▶ **TRY IT**: Please set out each line below exactly as it stands, without the images.

▶ **INFORMATION**:
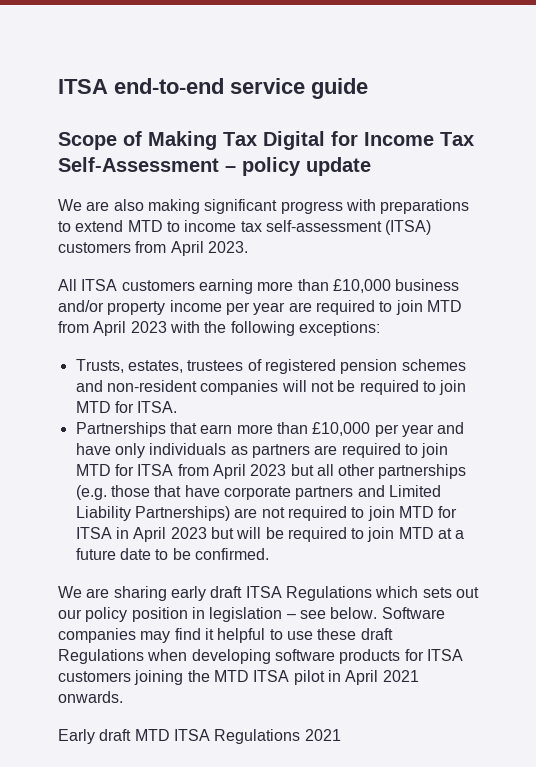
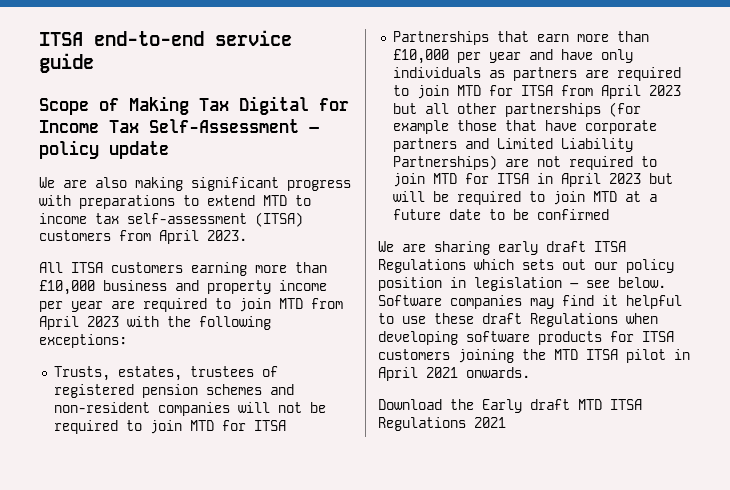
[58,300,104,312] and/or -> [175,280,199,291] and
[137,401,178,413] ITSA. -> [253,420,286,431] ITSA
[75,485,107,500] (e.g. -> [608,102,641,117] [392,120,449,134] (for example
[194,548,269,560] confirmed. -> [536,209,609,220] confirmed
(123, 697) none -> [378,399,474,410] Download the

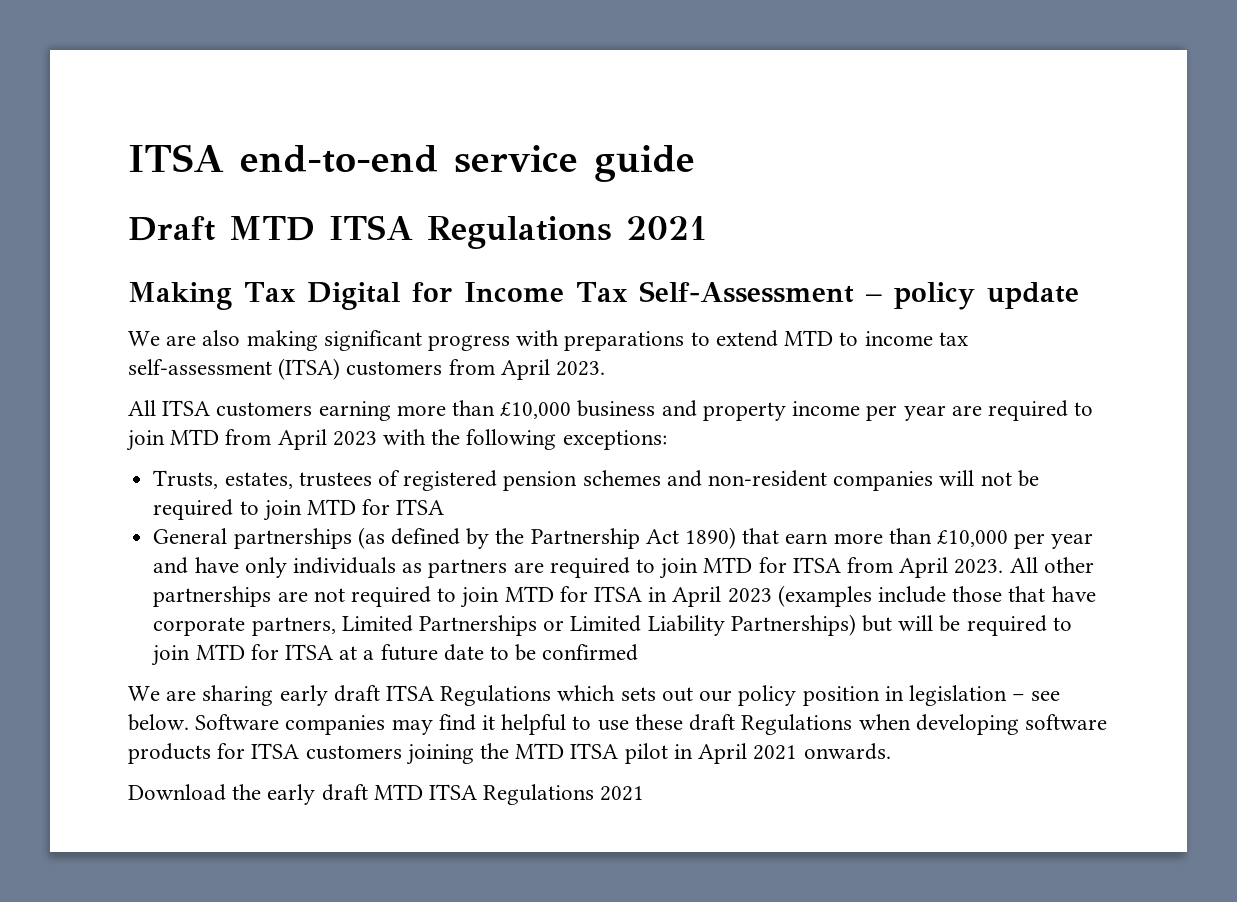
[39,98,119,115] Scope of -> [128,215,707,249] Draft MTD ITSA Regulations 2021 //
[392,31,489,45] Partnerships -> [153,527,736,549] General partnerships (as defined by the Partnership Act 1890)
[648,85,681,96] [392,102,641,117] [392,120,657,134] [392,138,633,152] [392,155,497,170] 2023 but all other partnerships (for example those that have corporate partners and Limited Liability Partnerships) -> [954,557,1094,574] [153,586,272,607] 2023. All other partnerships
(641, 178) none -> [777,585,1096,607] [153,614,856,636] (examples include those that have corporate partners, Limited Partnerships or Limited Liability Partnerships)
(617, 196) none -> [250,644,333,660] for ITSA
[482,399,522,413] Early -> [267,784,316,805] early

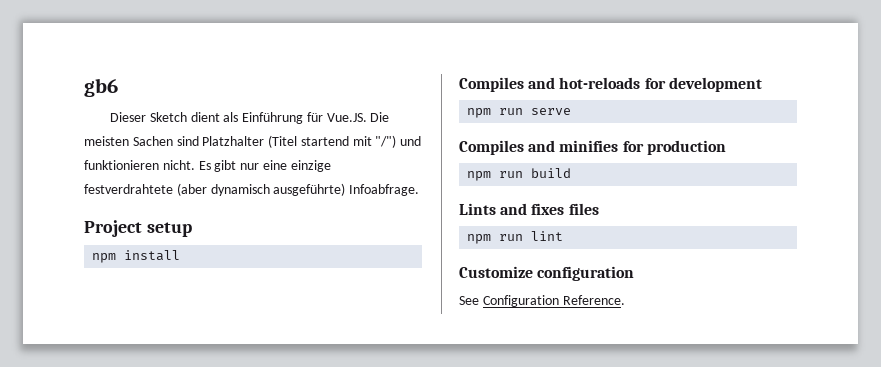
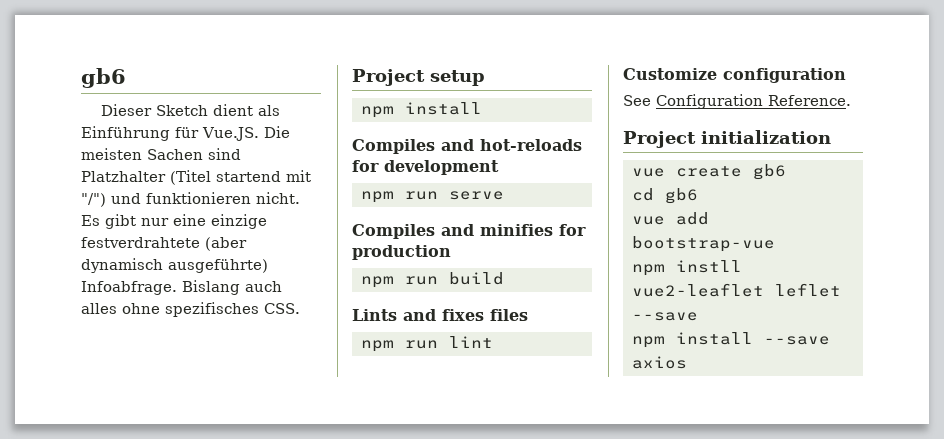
(420, 190) none -> [182,280,282,295] [81,302,300,317] Bislang auch alles ohne spezifisches CSS.
(625, 300) none -> [623,130,831,148] [631,164,786,180] [631,188,698,204] [631,212,709,225] [631,236,775,252] [631,260,742,276] [631,283,841,297] [631,312,698,321] [631,332,830,348] [631,356,687,369] // Project initialization // vue create gb6 // cd gb6 // vue add bootstrap-vue // npm instll vue2-leaflet leflet --save // npm install --save axios

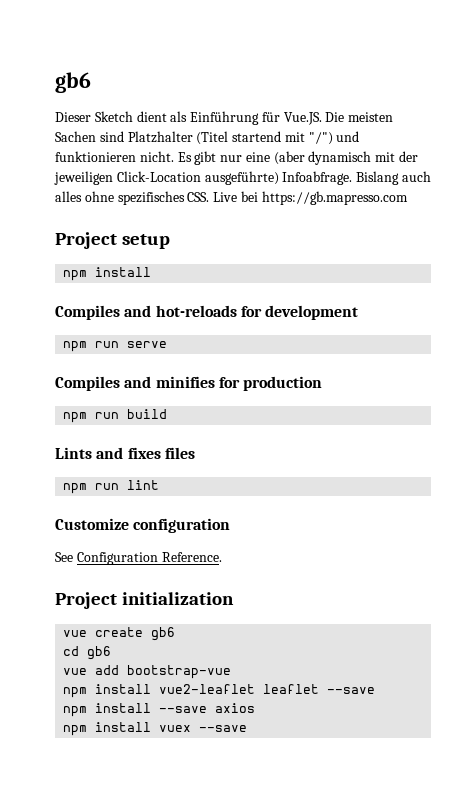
[211,214,267,229] [81,237,247,251] [81,258,163,273] einzige festverdrahtete (aber dynamisch -> [273,151,419,165] [54,171,201,185] (aber dynamisch mit der jeweiligen Click-Location
(300, 308) none -> [213,191,408,205] Live bei https://gb.mapresso.com
[675,260,742,273] [631,283,841,297] instll vue2-leaflet leflet -> [95,684,320,694] install vue2-leaflet leaflet
(687, 362) none -> [63,722,248,736] // npm install vuex --save

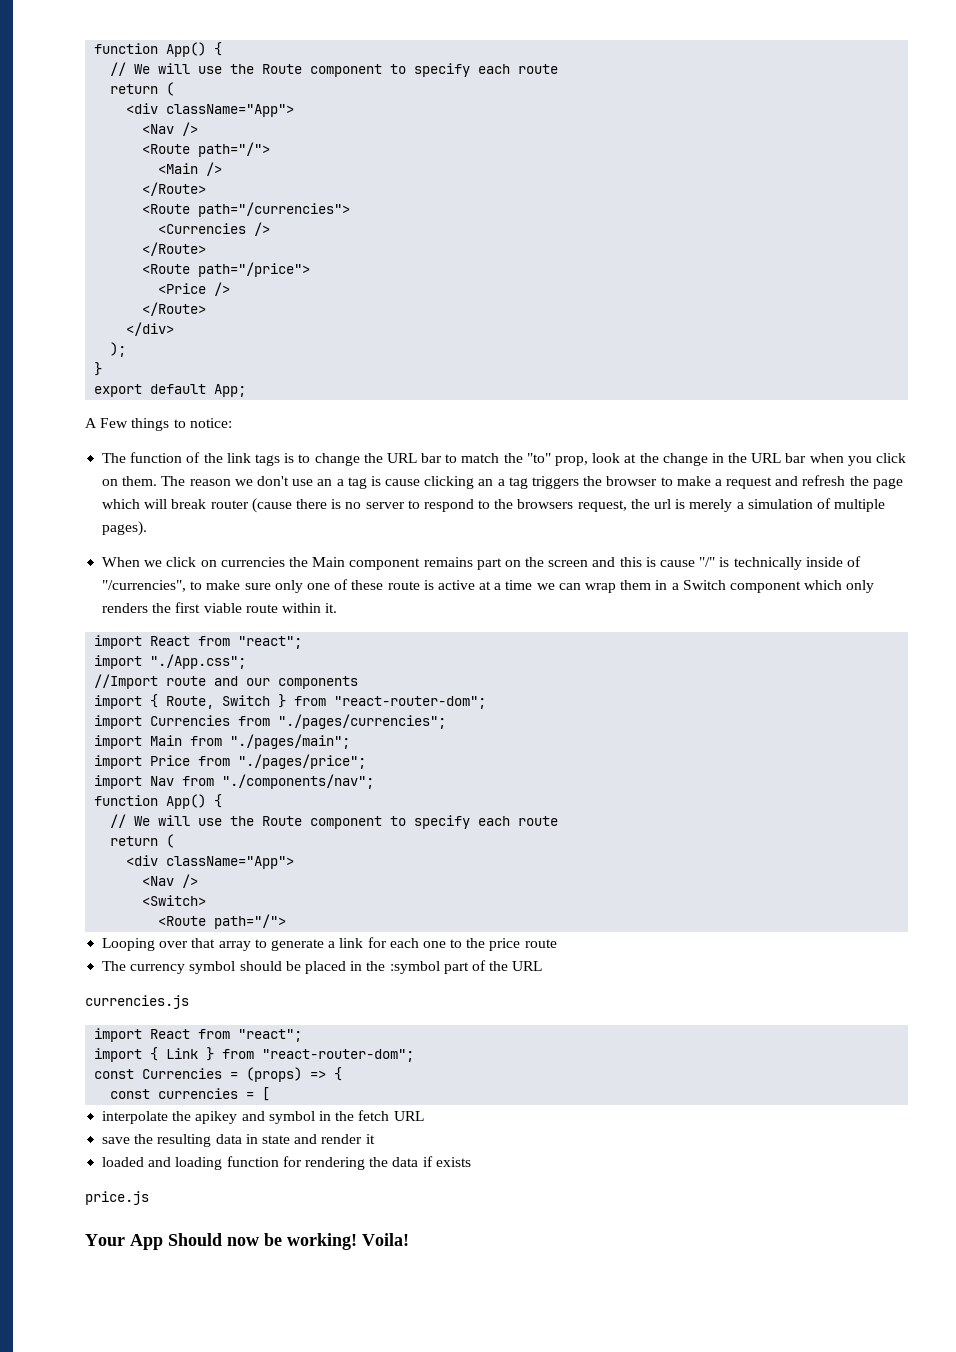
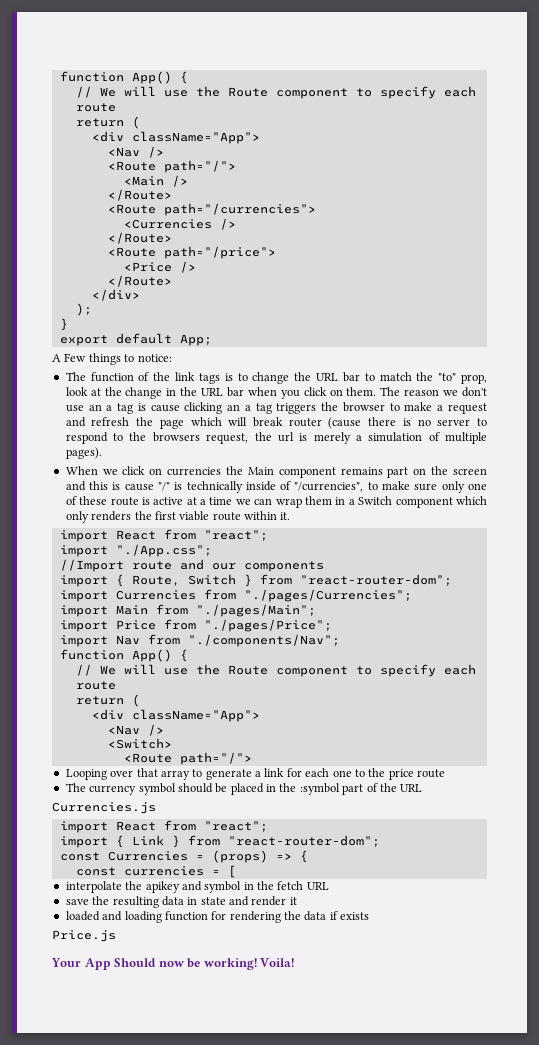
[278,714,447,729] "./pages/currencies"; -> [243,589,412,602] "./pages/Currencies";
[230,734,351,749] "./pages/main"; -> [195,604,316,617] "./pages/Main";
[238,754,367,769] "./pages/price"; -> [203,619,332,632] "./pages/Price";
[222,774,375,789] "./components/nav"; -> [187,634,340,647] "./components/Nav";
[85,995,189,1009] currencies.js -> [52,802,156,814] Currencies.js
[85,1191,149,1205] price.js -> [52,930,116,942] Price.js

▶ **COMPLETED EXERCISE**:
[58,300,104,312] and/or -> [175,280,199,291] and
[137,401,178,413] ITSA. -> [253,420,286,431] ITSA
[75,485,107,500] (e.g. -> [608,102,641,117] [392,120,449,134] (for example
[194,548,269,560] confirmed. -> [536,209,609,220] confirmed
(123, 697) none -> [378,399,474,410] Download the

[39,98,119,115] Scope of -> [128,215,707,249] Draft MTD ITSA Regulations 2021 //
[392,31,489,45] Partnerships -> [153,527,736,549] General partnerships (as defined by the Partnership Act 1890)
[648,85,681,96] [392,102,641,117] [392,120,657,134] [392,138,633,152] [392,155,497,170] 2023 but all other partnerships (for example those that have corporate partners and Limited Liability Partnerships) -> [954,557,1094,574] [153,586,272,607] 2023. All other partnerships
(641, 178) none -> [777,585,1096,607] [153,614,856,636] (examples include those that have corporate partners, Limited Partnerships or Limited Liability Partnerships)
(617, 196) none -> [250,644,333,660] for ITSA
[482,399,522,413] Early -> [267,784,316,805] early

(420, 190) none -> [182,280,282,295] [81,302,300,317] Bislang auch alles ohne spezifisches CSS.
(625, 300) none -> [623,130,831,148] [631,164,786,180] [631,188,698,204] [631,212,709,225] [631,236,775,252] [631,260,742,276] [631,283,841,297] [631,312,698,321] [631,332,830,348] [631,356,687,369] // Project initialization // vue create gb6 // cd gb6 // vue add bootstrap-vue // npm instll vue2-leaflet leflet --save // npm install --save axios

[211,214,267,229] [81,237,247,251] [81,258,163,273] einzige festverdrahtete (aber dynamisch -> [273,151,419,165] [54,171,201,185] (aber dynamisch mit der jeweiligen Click-Location
(300, 308) none -> [213,191,408,205] Live bei https://gb.mapresso.com
[675,260,742,273] [631,283,841,297] instll vue2-leaflet leflet -> [95,684,320,694] install vue2-leaflet leaflet
(687, 362) none -> [63,722,248,736] // npm install vuex --save

[278,714,447,729] "./pages/currencies"; -> [243,589,412,602] "./pages/Currencies";
[230,734,351,749] "./pages/main"; -> [195,604,316,617] "./pages/Main";
[238,754,367,769] "./pages/price"; -> [203,619,332,632] "./pages/Price";
[222,774,375,789] "./components/nav"; -> [187,634,340,647] "./components/Nav";
[85,995,189,1009] currencies.js -> [52,802,156,814] Currencies.js
[85,1191,149,1205] price.js -> [52,930,116,942] Price.js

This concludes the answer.